Would you please restate the data exactly as it stands, apart from the pictures?

======== RECORDED INFORMATION ========

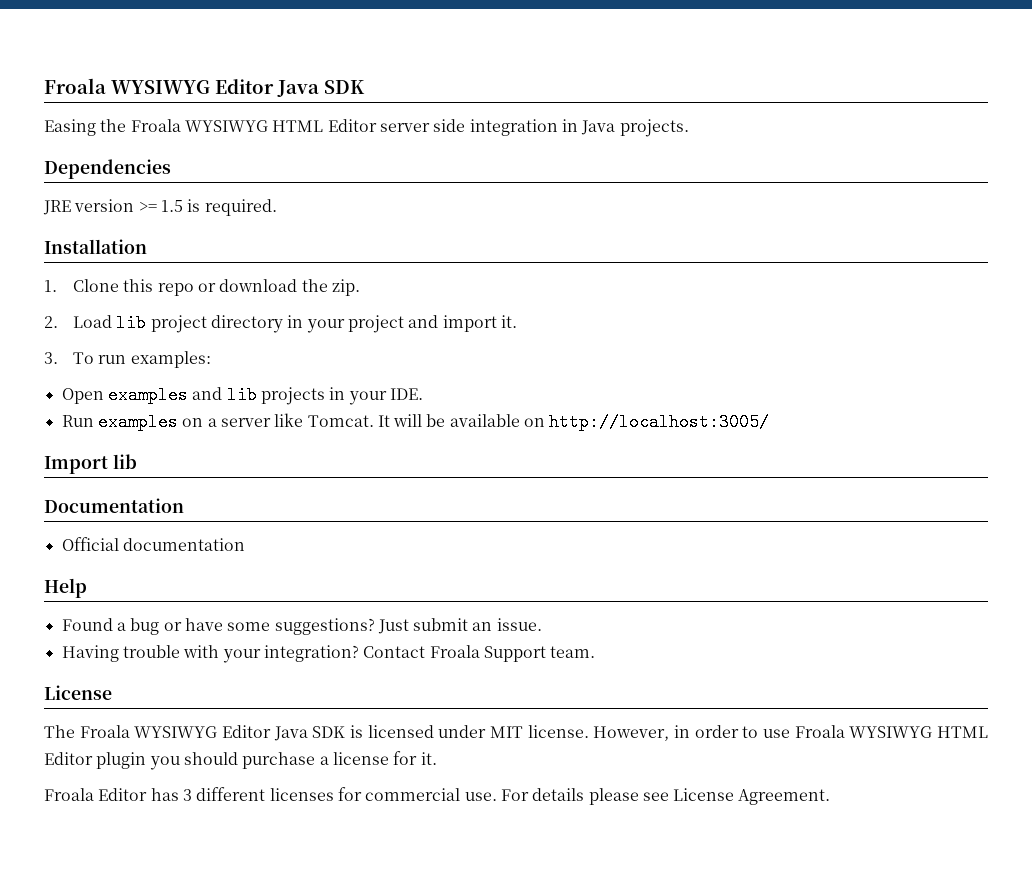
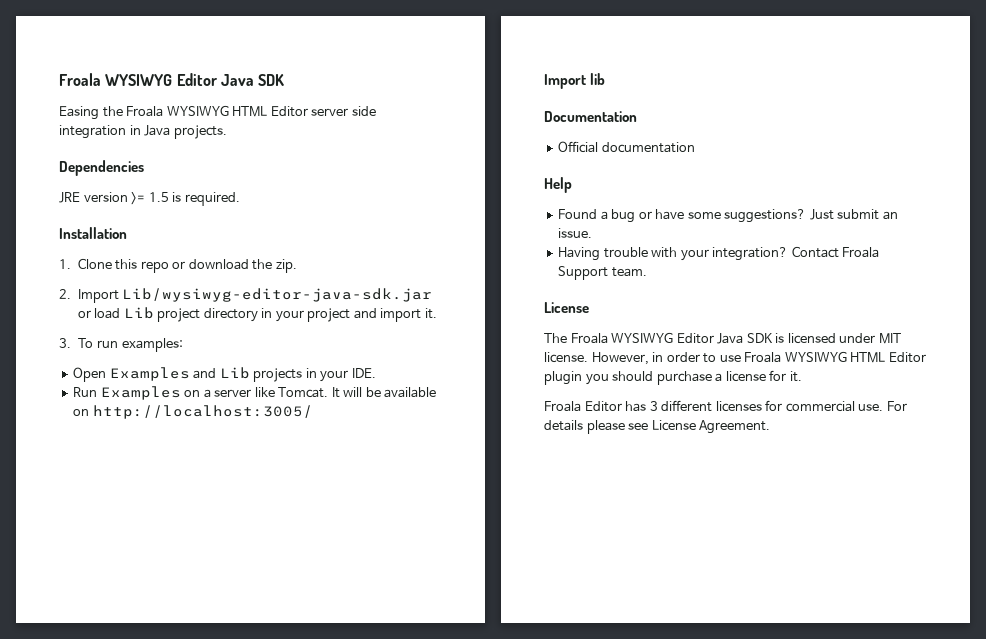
- 2. Load lib project directory in your project and import it.
+ 2. Import Lib/wysiwyg-editor-java-sdk.jar or load Lib project directory in your project and import it.
- Open examples and lib projects in your IDE.
+ Open Examples and Lib projects in your IDE.
- Run examples on a server like Tomcat.
+ Run Examples on a server like Tomcat.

========

RESPONSE —
- 2. Load lib project directory in your project and import it.
+ 2. Import Lib/wysiwyg-editor-java-sdk.jar or load Lib project directory in your project and import it.
- Open examples and lib projects in your IDE.
+ Open Examples and Lib projects in your IDE.
- Run examples on a server like Tomcat.
+ Run Examples on a server like Tomcat.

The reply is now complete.